[YOUR TASK] Please output exactly the lines from the one containing "Total | linkNumber: 103 -> 113" through the end of the records below, leaving out any pictures.

# # #

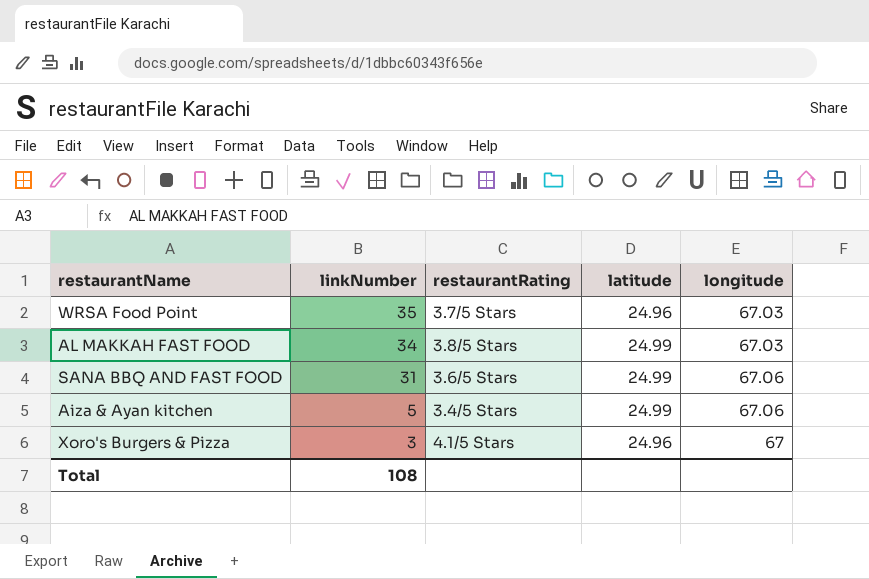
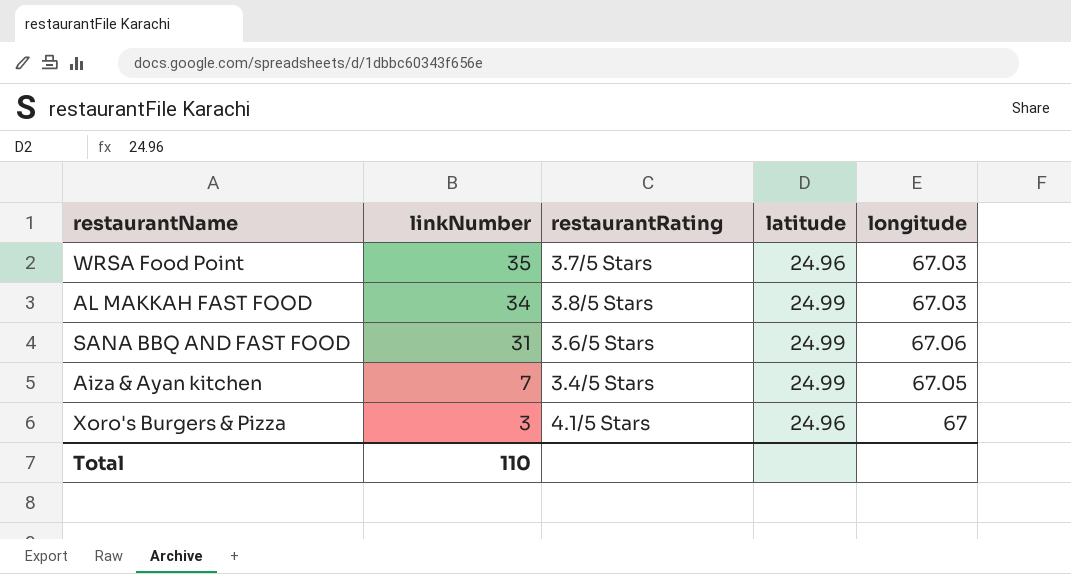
Aiza & Ayan kitchen | linkNumber: 5 -> 7
Aiza & Ayan kitchen | longitude: 67.06 -> 67.05
Total | linkNumber: 108 -> 110

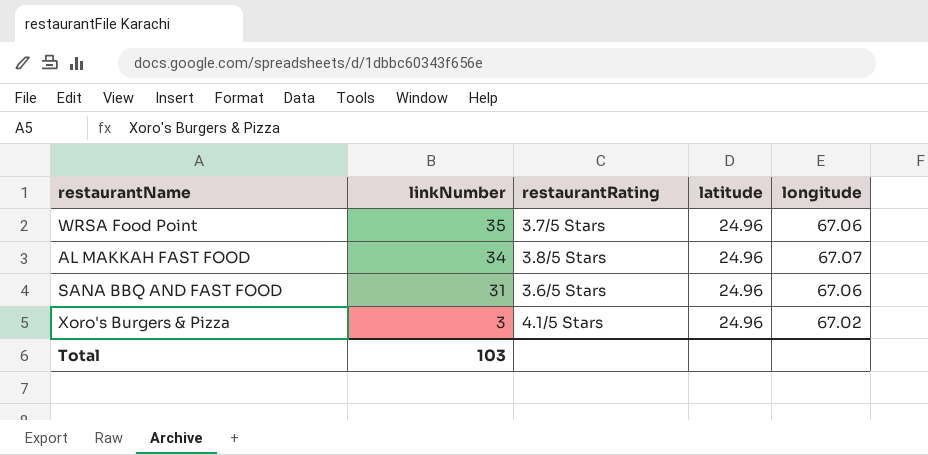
row Aiza & Ayan kitchen: 7 | 3.4/5 Stars | 24.99 | 67.05 -> none
WRSA Food Point | longitude: 67.03 -> 67.06
AL MAKKAH FAST FOOD | latitude: 24.99 -> 24.96
AL MAKKAH FAST FOOD | longitude: 67.03 -> 67.07
SANA BBQ AND FAST FOOD | latitude: 24.99 -> 24.96
Xoro's Burgers & Pizza | longitude: 67 -> 67.02
Total | linkNumber: 110 -> 103

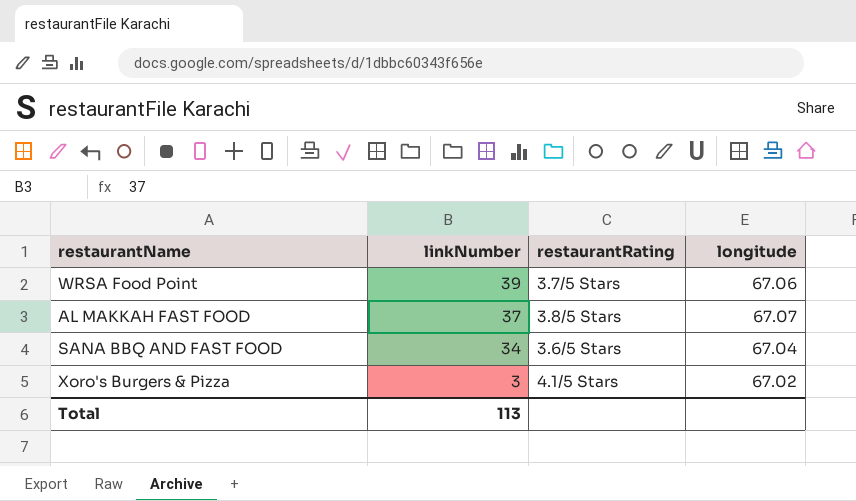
column latitude | position: 4 -> none
WRSA Food Point | linkNumber: 35 -> 39
AL MAKKAH FAST FOOD | linkNumber: 34 -> 37
SANA BBQ AND FAST FOOD | linkNumber: 31 -> 34
SANA BBQ AND FAST FOOD | longitude: 67.06 -> 67.04
Total | linkNumber: 103 -> 113

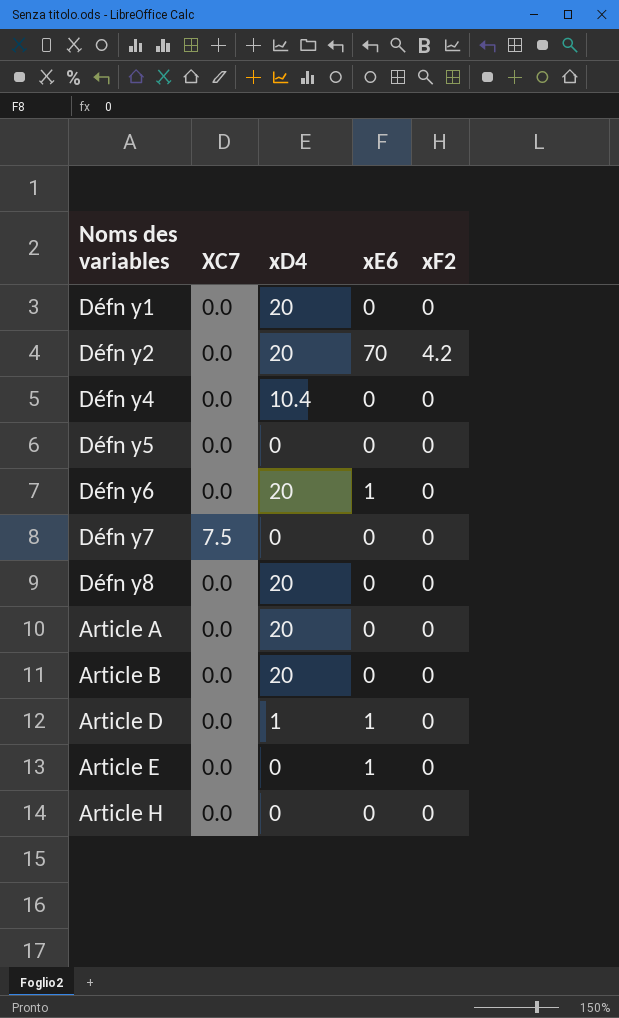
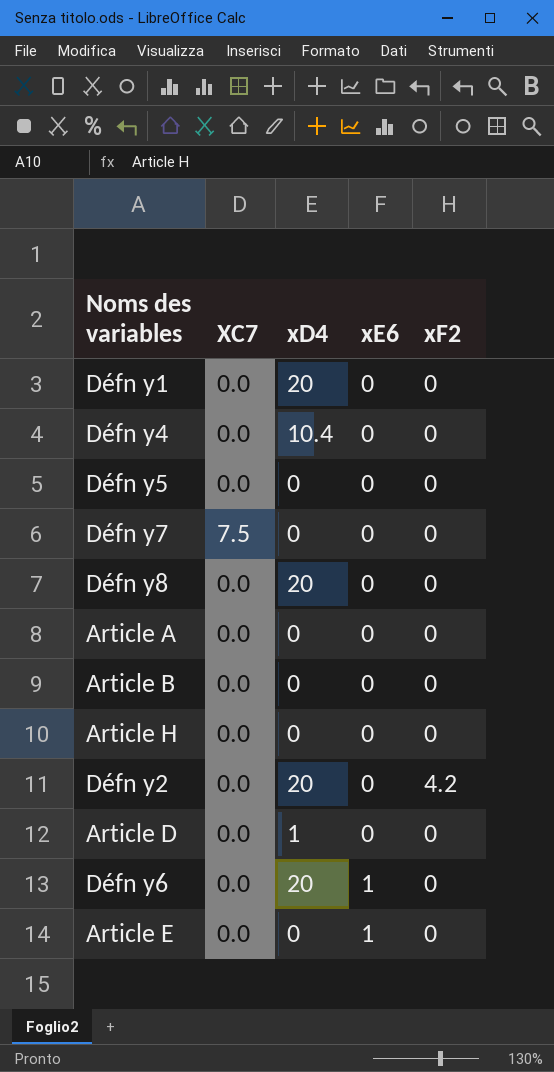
row order: none -> xE6 ascending
Article A | xD4: 20 -> 0
Article B | xD4: 20 -> 0
Défn y2 | xE6: 70 -> 0
Article D | xE6: 1 -> 0

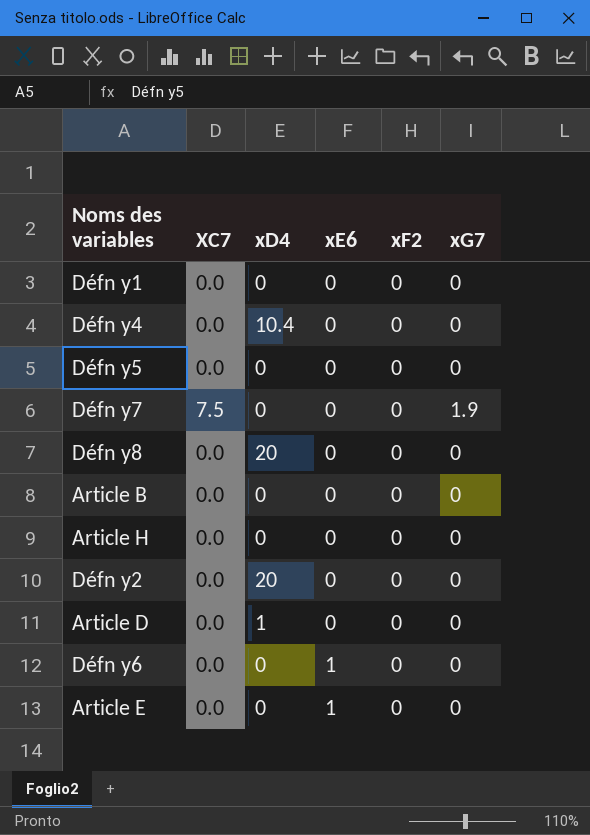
column xG7 | position: none -> 6
row Article A: 0.0 | 0 | 0 | 0 -> none
Défn y1 | xD4: 20 -> 0
Défn y2 | xF2: 4.2 -> 0
Défn y6 | xD4: 20 -> 0

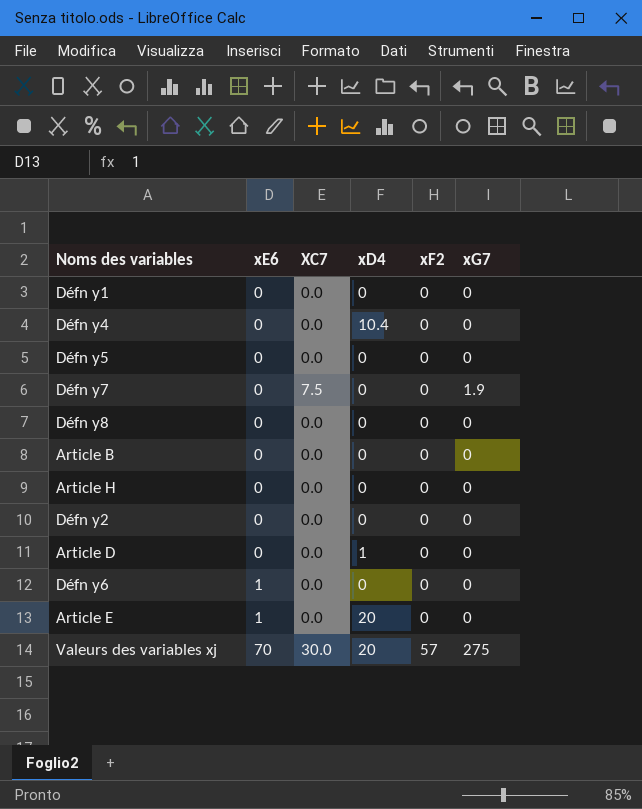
column xE6 | position: 4 -> 2
Défn y8 | xD4: 20 -> 0
Défn y2 | xD4: 20 -> 0
Article E | xD4: 0 -> 20
row Valeurs des variables xj: none -> 70 | 30.0 | 20 | 57 | 275

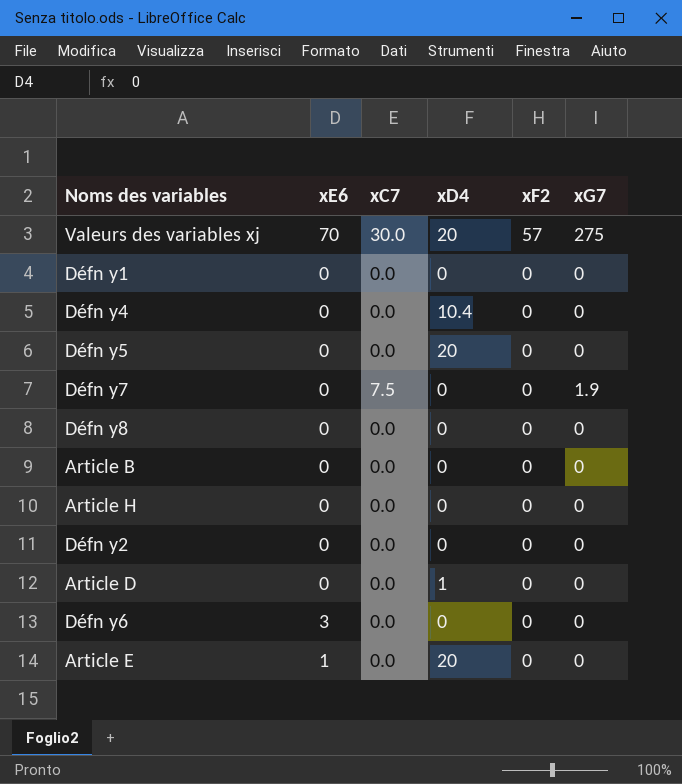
row order: xE6 ascending -> xF2 descending
column name: XC7 -> xC7
Défn y5 | xD4: 0 -> 20
Défn y6 | xE6: 1 -> 3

# # #

[OUTPUT]
Total | linkNumber: 103 -> 113

row order: none -> xE6 ascending
Article A | xD4: 20 -> 0
Article B | xD4: 20 -> 0
Défn y2 | xE6: 70 -> 0
Article D | xE6: 1 -> 0

column xG7 | position: none -> 6
row Article A: 0.0 | 0 | 0 | 0 -> none
Défn y1 | xD4: 20 -> 0
Défn y2 | xF2: 4.2 -> 0
Défn y6 | xD4: 20 -> 0

column xE6 | position: 4 -> 2
Défn y8 | xD4: 20 -> 0
Défn y2 | xD4: 20 -> 0
Article E | xD4: 0 -> 20
row Valeurs des variables xj: none -> 70 | 30.0 | 20 | 57 | 275

row order: xE6 ascending -> xF2 descending
column name: XC7 -> xC7
Défn y5 | xD4: 0 -> 20
Défn y6 | xE6: 1 -> 3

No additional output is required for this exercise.